** Record extracts follows **

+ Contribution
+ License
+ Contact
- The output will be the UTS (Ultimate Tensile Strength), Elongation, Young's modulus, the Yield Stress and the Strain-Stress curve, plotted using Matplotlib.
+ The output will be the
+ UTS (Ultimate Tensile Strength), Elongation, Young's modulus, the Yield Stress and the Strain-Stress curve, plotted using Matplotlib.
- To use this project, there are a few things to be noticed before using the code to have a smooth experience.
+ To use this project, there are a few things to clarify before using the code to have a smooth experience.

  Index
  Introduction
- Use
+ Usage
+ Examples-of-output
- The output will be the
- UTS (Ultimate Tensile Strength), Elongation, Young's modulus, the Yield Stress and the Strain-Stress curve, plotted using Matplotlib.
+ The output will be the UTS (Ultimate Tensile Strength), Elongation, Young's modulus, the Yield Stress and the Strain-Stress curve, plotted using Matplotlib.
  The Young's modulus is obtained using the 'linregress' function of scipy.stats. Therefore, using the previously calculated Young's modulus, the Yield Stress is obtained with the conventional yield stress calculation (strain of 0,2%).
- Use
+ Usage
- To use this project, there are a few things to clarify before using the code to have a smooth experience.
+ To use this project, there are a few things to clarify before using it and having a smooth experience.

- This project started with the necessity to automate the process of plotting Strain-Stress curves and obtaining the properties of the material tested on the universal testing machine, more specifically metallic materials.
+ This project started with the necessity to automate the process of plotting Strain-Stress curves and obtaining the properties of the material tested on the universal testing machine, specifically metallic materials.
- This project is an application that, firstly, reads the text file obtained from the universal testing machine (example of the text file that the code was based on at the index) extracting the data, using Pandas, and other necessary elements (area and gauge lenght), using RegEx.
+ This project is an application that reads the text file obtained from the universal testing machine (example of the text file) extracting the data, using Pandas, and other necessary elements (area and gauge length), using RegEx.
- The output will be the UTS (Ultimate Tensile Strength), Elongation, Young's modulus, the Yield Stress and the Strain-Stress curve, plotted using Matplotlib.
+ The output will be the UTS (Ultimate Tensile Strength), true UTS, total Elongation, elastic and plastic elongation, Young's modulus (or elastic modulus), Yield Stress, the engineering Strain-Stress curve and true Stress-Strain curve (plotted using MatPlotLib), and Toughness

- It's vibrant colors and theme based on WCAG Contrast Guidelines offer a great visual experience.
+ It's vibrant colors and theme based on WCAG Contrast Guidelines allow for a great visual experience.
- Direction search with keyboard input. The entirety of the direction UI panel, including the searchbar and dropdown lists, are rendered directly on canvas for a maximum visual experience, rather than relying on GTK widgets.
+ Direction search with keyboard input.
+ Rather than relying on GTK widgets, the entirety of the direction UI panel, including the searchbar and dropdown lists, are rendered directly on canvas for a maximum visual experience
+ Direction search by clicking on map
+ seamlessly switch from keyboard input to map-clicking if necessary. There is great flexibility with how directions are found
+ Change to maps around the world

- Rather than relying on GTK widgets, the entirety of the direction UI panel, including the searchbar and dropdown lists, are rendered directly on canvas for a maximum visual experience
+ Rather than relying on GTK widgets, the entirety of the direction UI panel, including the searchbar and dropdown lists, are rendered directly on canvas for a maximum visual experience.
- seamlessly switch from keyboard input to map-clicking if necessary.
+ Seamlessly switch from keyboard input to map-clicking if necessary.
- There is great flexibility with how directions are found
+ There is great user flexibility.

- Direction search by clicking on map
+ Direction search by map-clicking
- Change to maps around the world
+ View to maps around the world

** End of Record extracts **

Activity. Lines from the entries that contain the string "colors" must be found and copied.

Task solution.
- It's vibrant colors and theme based on WCAG Contrast Guidelines offer a great visual experience.
+ It's vibrant colors and theme based on WCAG Contrast Guidelines allow for a great visual experience.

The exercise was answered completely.